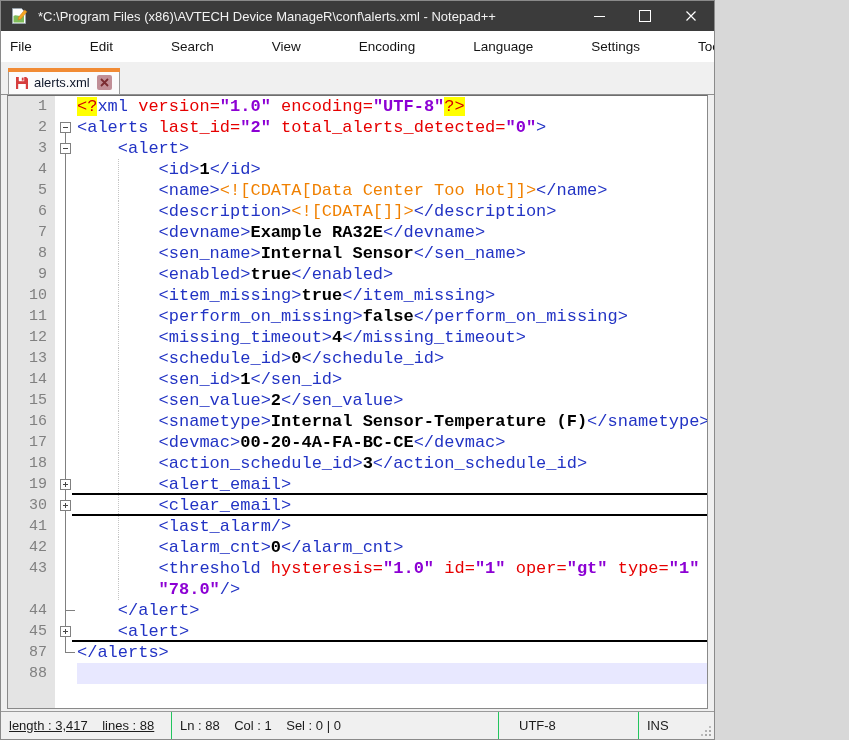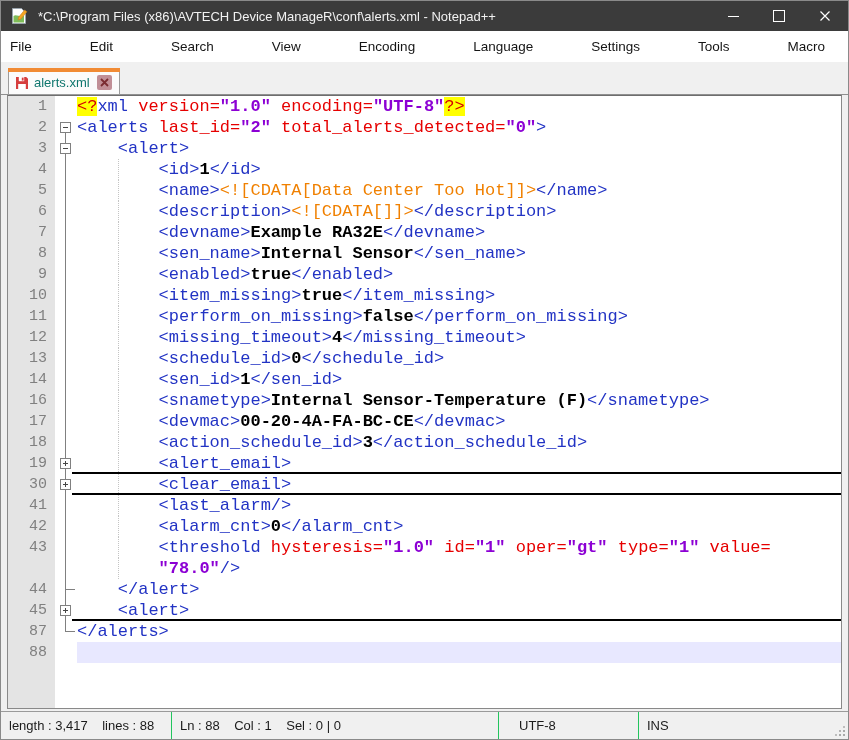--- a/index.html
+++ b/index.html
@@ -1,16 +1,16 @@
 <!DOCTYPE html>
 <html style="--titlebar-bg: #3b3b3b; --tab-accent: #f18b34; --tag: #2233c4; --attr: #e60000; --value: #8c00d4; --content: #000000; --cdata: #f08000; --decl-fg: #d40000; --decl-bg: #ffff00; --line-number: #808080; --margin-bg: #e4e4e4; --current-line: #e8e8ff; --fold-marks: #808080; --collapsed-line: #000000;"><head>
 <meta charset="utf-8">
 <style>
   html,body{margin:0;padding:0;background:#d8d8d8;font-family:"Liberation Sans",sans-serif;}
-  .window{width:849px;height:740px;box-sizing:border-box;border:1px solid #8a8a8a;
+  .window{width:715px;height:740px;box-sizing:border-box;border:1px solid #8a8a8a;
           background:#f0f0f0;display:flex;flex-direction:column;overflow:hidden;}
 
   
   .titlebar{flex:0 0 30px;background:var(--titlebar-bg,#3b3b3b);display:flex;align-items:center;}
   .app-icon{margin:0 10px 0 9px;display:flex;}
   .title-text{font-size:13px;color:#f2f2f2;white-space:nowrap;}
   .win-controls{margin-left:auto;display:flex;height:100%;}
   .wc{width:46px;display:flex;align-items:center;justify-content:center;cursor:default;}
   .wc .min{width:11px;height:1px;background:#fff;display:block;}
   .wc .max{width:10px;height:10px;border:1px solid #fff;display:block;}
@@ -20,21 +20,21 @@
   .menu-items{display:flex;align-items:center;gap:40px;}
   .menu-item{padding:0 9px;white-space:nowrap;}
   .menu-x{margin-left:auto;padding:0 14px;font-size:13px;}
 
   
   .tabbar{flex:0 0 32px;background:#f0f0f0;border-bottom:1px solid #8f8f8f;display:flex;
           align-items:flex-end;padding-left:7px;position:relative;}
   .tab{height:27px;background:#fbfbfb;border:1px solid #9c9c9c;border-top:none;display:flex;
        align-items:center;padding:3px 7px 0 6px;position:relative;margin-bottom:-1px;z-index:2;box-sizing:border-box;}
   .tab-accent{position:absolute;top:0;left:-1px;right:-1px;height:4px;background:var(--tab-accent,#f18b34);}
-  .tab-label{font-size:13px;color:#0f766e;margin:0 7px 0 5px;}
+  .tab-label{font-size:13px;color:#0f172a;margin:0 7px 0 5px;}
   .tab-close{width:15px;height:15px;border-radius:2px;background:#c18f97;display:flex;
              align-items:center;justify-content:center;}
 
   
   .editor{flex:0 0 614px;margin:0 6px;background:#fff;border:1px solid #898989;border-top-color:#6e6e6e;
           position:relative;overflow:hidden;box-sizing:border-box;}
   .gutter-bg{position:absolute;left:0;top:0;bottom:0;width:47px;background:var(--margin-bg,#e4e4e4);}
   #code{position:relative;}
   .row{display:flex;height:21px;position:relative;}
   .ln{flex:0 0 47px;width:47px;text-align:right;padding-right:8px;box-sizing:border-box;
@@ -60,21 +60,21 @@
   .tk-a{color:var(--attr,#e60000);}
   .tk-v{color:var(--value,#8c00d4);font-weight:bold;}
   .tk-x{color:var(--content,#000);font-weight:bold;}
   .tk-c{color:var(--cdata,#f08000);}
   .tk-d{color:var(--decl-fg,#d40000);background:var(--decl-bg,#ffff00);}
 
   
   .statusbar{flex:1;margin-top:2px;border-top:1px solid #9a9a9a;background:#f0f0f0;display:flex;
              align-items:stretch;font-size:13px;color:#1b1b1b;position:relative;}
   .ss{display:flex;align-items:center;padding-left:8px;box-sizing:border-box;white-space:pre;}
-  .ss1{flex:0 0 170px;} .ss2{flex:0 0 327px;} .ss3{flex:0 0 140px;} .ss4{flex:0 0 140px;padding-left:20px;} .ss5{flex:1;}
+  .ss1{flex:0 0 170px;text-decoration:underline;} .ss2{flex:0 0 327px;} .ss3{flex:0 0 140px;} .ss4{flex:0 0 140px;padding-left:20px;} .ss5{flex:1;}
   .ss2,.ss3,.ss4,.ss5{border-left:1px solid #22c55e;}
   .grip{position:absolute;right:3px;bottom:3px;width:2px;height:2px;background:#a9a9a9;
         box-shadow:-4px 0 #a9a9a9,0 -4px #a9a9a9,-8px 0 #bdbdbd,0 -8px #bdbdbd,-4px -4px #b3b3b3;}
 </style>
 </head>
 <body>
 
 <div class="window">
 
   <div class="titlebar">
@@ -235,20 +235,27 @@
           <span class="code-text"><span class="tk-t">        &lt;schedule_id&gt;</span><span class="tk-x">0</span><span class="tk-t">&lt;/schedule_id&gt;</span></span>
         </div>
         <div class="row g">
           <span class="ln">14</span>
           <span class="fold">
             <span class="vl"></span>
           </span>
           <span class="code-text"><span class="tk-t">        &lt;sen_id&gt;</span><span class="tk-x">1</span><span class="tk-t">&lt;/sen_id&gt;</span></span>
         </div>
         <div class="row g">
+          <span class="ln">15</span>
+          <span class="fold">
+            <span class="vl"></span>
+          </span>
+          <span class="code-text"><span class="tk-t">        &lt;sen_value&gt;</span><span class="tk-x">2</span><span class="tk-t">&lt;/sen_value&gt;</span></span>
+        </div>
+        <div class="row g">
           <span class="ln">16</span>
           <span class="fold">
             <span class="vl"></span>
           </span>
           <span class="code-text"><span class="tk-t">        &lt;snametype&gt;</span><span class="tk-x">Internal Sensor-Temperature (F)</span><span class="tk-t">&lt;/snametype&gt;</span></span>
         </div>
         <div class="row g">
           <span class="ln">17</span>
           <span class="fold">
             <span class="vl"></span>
_____
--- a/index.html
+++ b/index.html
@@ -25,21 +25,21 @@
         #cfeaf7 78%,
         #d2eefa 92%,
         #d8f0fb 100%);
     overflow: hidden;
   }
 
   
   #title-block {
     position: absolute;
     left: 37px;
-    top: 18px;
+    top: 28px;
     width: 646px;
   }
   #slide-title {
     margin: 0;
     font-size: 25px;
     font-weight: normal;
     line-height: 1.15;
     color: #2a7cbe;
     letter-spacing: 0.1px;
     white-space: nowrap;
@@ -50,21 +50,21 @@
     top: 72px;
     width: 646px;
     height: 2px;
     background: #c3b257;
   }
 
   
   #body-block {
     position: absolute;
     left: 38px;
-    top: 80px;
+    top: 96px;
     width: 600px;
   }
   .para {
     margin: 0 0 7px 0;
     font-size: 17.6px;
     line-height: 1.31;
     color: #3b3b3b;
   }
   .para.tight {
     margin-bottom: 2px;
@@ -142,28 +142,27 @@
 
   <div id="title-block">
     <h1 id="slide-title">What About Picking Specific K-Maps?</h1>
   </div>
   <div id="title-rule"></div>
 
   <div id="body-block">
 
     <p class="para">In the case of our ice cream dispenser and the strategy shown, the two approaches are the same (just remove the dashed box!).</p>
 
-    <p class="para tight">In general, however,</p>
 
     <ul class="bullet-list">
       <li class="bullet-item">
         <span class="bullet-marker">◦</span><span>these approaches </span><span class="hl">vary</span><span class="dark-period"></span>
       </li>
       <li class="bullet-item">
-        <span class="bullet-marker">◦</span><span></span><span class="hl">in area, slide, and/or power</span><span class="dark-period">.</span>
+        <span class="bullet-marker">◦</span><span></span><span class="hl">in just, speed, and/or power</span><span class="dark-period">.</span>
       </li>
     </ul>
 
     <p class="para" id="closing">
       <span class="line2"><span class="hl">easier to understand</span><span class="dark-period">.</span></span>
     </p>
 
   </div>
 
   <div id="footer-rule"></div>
_____
▸ Instructions to follow
Find the word "cdata" in the listing and copy each line that contains it.

▸ Task response
 <html style="--titlebar-bg: #3b3b3b; --tab-accent: #f18b34; --tag: #2233c4; --attr: #e60000; --value: #8c00d4; --content: #000000; --cdata: #f08000; --decl-fg: #d40000; --decl-bg: #ffff00; --line-number: #808080; --margin-bg: #e4e4e4; --current-line: #e8e8ff; --fold-marks: #808080; --collapsed-line: #000000;"><head>
   .tk-c{color:var(--cdata,#f08000);}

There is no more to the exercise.